Fußballer riskieren am meisten, Schwimmen ist am sichersten

Von der ehemaligen "Männerdomäne" Sport ist nichts mehr zu spüren: Mit 72 Prozent führen die Männer "nur" mehr um knappe zwei Prozent. Sieben von zehn Frauen sind ebenso sportlich unterwegs.
Fast drei Viertel aller Österreicher lieben es in ihrer Freizeit sportlich. Am beliebtesten sind dabei Radfahren und Schwimmen (je 47 Prozent), vier von zehn Hobbysportlern zieht es in die Berge zum Wandern. Nach einer Studie vom Institut "Sicher Leben", die Dienstag bei einer Pressekonferenz in Wien vorgestellt wurde, eignen sich Schwimmen, Bergwandern, Aerobic und Gymnastik am besten für die Gesundheit .

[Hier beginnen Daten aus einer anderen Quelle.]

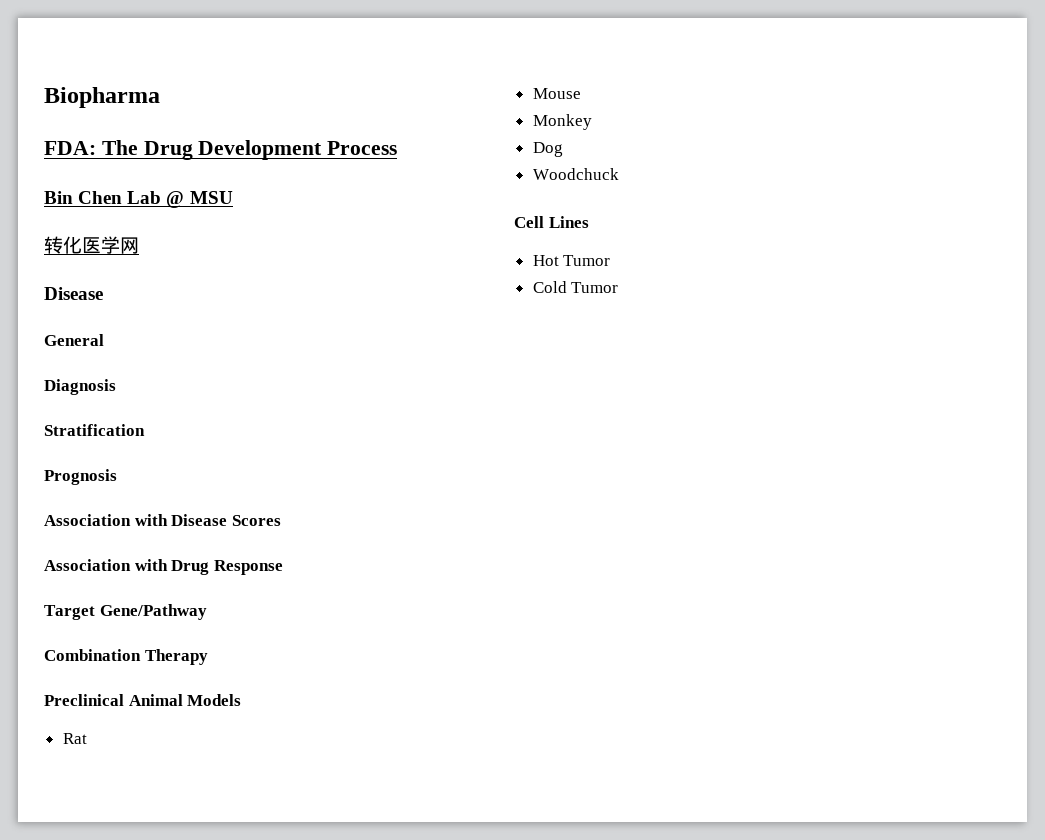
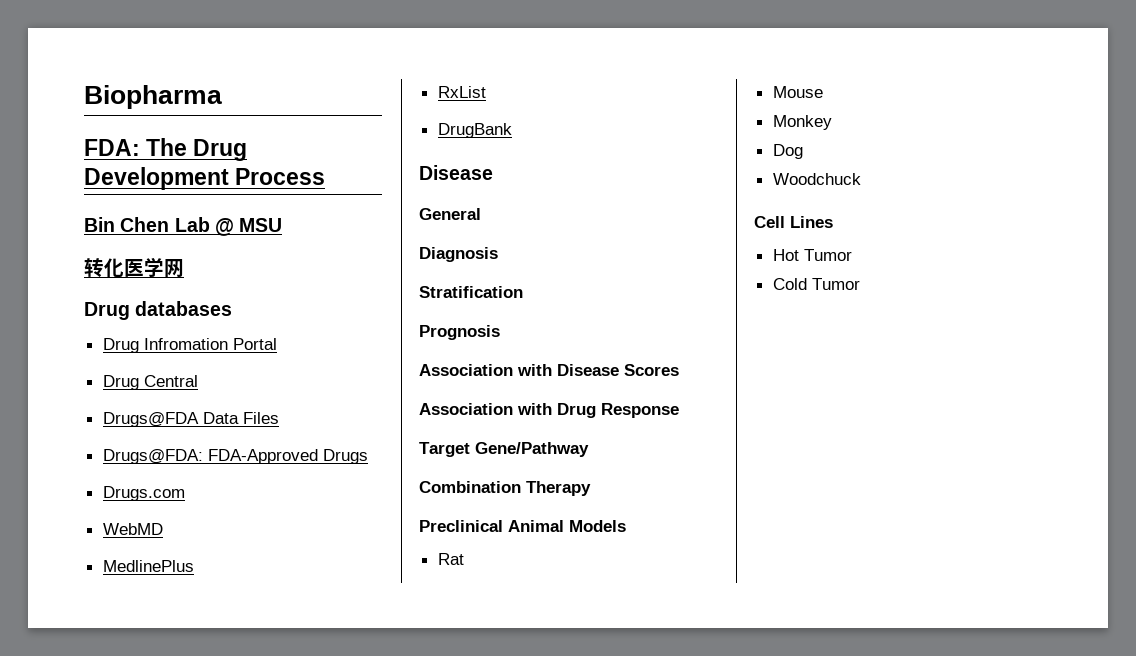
(139, 245) none -> [84,301,233,320] [102,338,277,353] [102,375,198,390] [102,412,279,427] [102,449,368,464] [102,486,185,501] [102,523,163,535] [102,560,194,572] [437,86,486,98] [437,123,512,138] // Drug databases // Drug Infromation Portal // Drug Central // Drugs@FDA Data Files // Drugs@FDA: FDA-Approved Drugs // Drugs.com // WebMD // MedlinePlus // RxList // DrugBank

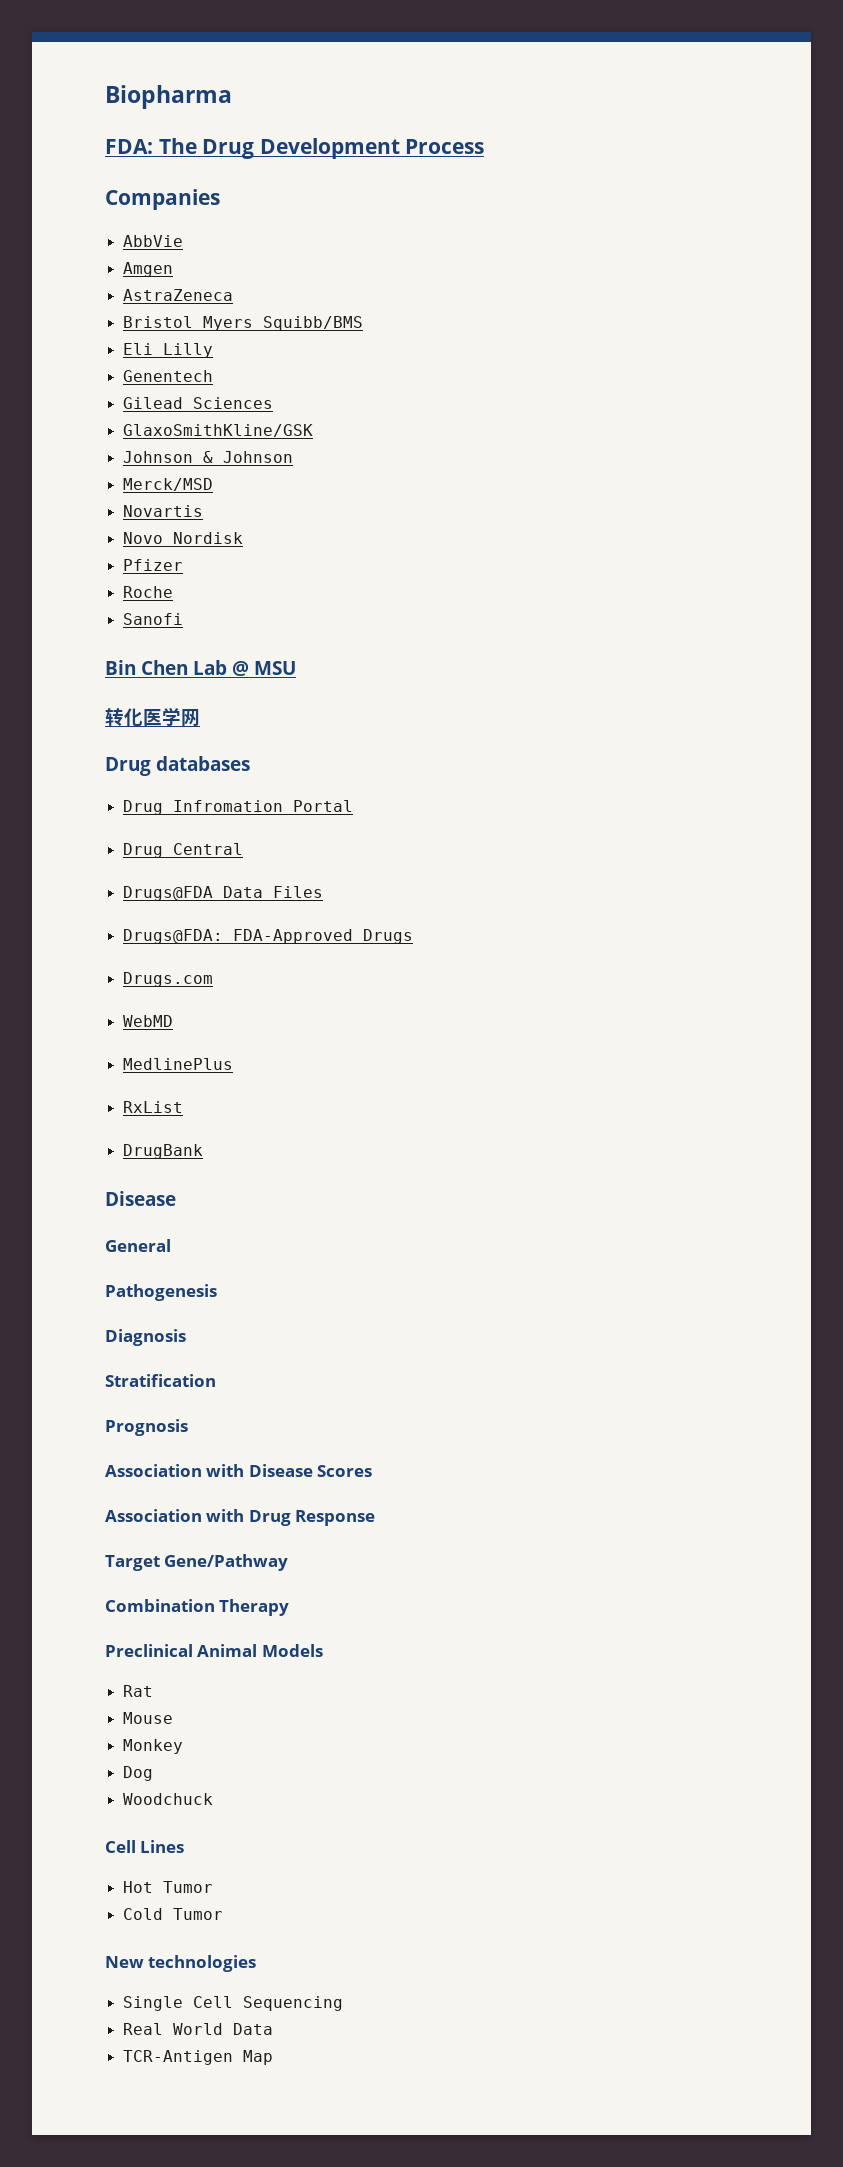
(326, 176) none -> [105,189,220,210] [122,235,183,247] [122,262,173,277] [122,289,233,301] [122,316,363,331] [122,343,213,358] [122,370,213,382] [122,397,273,409] [122,424,313,437] [122,451,293,463] [122,478,213,491] [122,505,203,517] [122,532,243,544] [122,559,183,571] [122,586,173,598] [122,613,183,625] // Companies // AbbVie // Amgen // AstraZeneca // Bristol Myers Squibb/BMS // Eli Lilly // Genentech // Gilead Sciences // GlaxoSmithKline/GSK // Johnson & Johnson // Merck/MSD // Novartis // Novo Nordisk // Pfizer // Roche // Sanofi
(481, 214) none -> [105,1284,217,1301] // Pathogenesis
(860, 284) none -> [105,1955,257,1972] [122,1996,343,2011] [122,2023,273,2035] [122,2050,273,2065] // New technologies // Single Cell Sequencing // Real World Data // TCR-Antigen Map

Wer schwimmt, geht nicht nur einem gesunden, sondern auch einem sichern Hobby nach: Denn statistisch gesehen ereignen sich pro 1.000 Stunden dieser Sportausübung nur 0,1 Unfälle. Ebenso sicher ist Bergwandern, gefolgt von Skilanglaufen mit einer Verletzungshäufigkeit von 0,2.
Erstmals untersucht wurde auch die Zeit, die die Österreicher mit Freizeitsport verbringen. Dabei kam es teilweise zu überraschenden Ergebnissen: Denn während Fußballer durchschnittlich pro Jahr dem runden Leder 93 Stunden nachjagen, verbringen Reiter mit 159 Stunden deutlich mehr Zeit im Sattel. Auf Platz zwei folgt bereits das Fitnesstraining mit Geräten, dass die Freizeitsportler rund 152 Stunden jährlich schwitzen lässt. Skifahrer bringen es im Vergleich dazu auf 72 Stunden pures Pistenvergnügen. Manche Sportarten sind eben Witterungs- und Saisonabhängig.
Bei den Gefahren hingegen schneidet Fußball lange nicht so gut ab: "Ballsportarten haben das höchste Risiko bei der Sportausübung", so Studienautor Univ-Doz. Dr. Roland Bässler vom Institut für Sportwissenschaft der Uni Wien. Auf dem Fussballplatz kommen pro 1.000 Stunden Kicken statistisch etwa 2,6 Unfälle. Halb so hoch (2,3) ist das Risiko beim Volleyball, an dritter Stelle folgen die Inline-Skater, knapp dahinter die Pistenskifahrer.
Damit Sport auch tatsächlich zur Gesundheit beiträgt, sollte er nicht als "Eintagsfliege" betrieben werden. Regelmäßiges Krafttraining stärkt die Muskulatur und beugt so Unfällen beim Skifahren oder im Sommer beim Beach-Volleyball vor. "Um Spaß zu haben, reicht es, zwei bis drei Mal in der Woche zu üben, dafür aber das ganze Jahr über", rät "Willkommen Österreich - Fitnessexpertin Pat Zapletal.